> _ACTION ITEM_
Report back every line in the data that includes the string "Rule".

> _DATA PROVIDED_
○ ○ ○ ○ ○
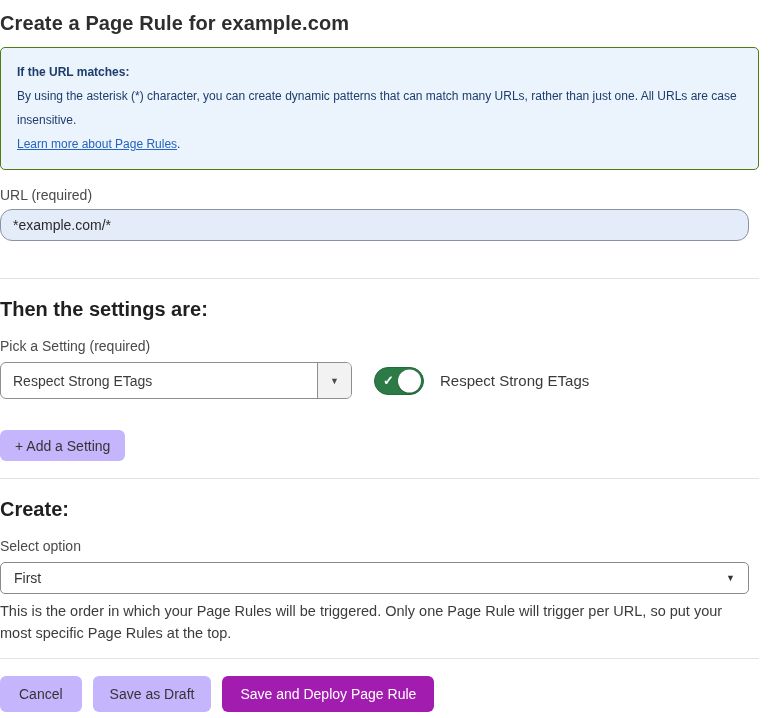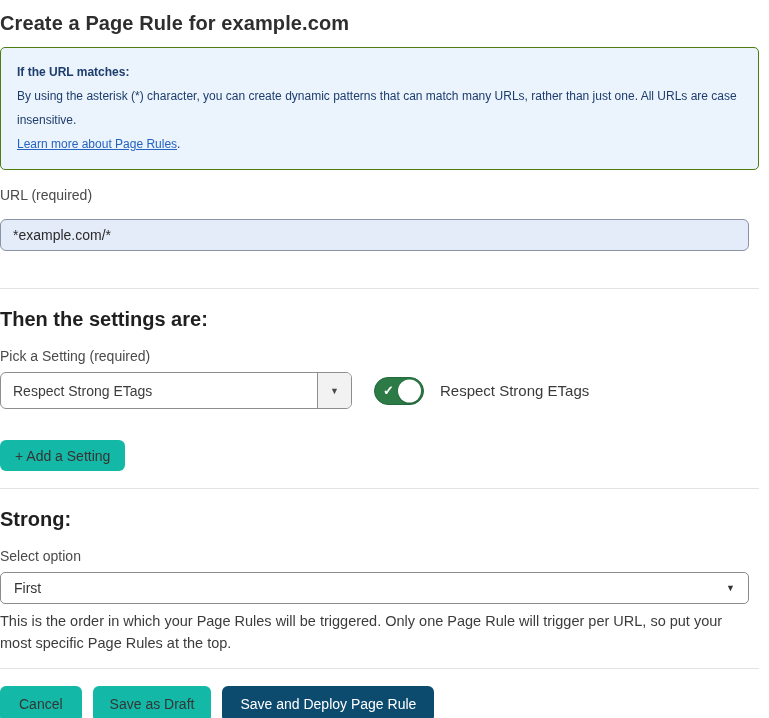--- a/index.html
+++ b/index.html
@@ -39,26 +39,26 @@
   }
   .info-link-suffix { color: #1d3d6d; }
 
   .field-label {
     font-size: 14px;
     color: #4a4a4a;
     margin-top: 17px;
   }
 
   .url-input {
-    margin-top: 16px;
+    margin-top: 6px;
     width: 749px;
     height: 32px;
     background: #e4ecfa;
     border: 1px solid #8a93a3;
-    border-radius: 6px;
+    border-radius: 12px;
     padding: 0 12px;
     font-size: 14px;
     color: #2a2a2a;
     font-family: "Liberation Sans", sans-serif;
     outline: none;
   }
 
   .divider {
     border: none;
     border-top: 1px solid #e3e3e3;
@@ -152,21 +152,21 @@
     border: none;
     border-radius: 6px;
     font-family: "Liberation Sans", sans-serif;
     font-size: 14px;
     cursor: pointer;
     display: inline-flex;
     align-items: center;
     justify-content: center;
   }
   .btn-gray {
-    background: #14b8a6;
+    background: #c4b5fd;
     color: #353535;
   }
   .add-setting-btn {
     margin-top: 31px;
     height: 31px;
     padding: 0 15px;
   }
 
   .order-select {
     margin-top: 8px;
@@ -194,21 +194,21 @@
 
   .footer {
     margin-top: 17px;
     display: flex;
     gap: 11px;
   }
   .footer .btn { height: 36px; }
   .cancel-btn { padding: 0 19px; }
   .draft-btn { padding: 0 17px; }
   .deploy-btn {
-    background: #0c4a6e;
+    background: #a21caf;
     color: #ffffff;
     padding: 0 18px;
   }
 </style>
 </head>
 <body>
 
 <div class="container">
 
   <h1 class="page-title">Create a Page Rule for example.com</h1>
@@ -239,21 +239,21 @@
       <span class="toggle-check">✓</span>
       <span class="toggle-knob"></span>
     </div>
     <div class="toggle-label">Respect Strong ETags</div>
   </div>
 
   <button class="btn btn-gray add-setting-btn">+ Add a Setting</button>
 
   <hr class="divider divider-2">
 
-  <div class="section-heading">Strong:</div>
+  <div class="section-heading">Create:</div>
 
   <div class="field-label">Select option</div>
 
   <div class="order-select">
     <span class="order-select-value">First</span>
     <span class="order-select-arrow">▼</span>
   </div>
 
   <div class="order-help">This is the order in which your Page Rules will be triggered. Only one Page Rule will trigger per URL, so put your most specific Page Rules at the top.</div>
○ ○ ○ ○ ○
> _ANSWER AREA_
   <h1 class="page-title">Create a Page Rule for example.com</h1>
   <div class="order-help">This is the order in which your Page Rules will be triggered. Only one Page Rule will trigger per URL, so put your most specific Page Rules at the top.</div>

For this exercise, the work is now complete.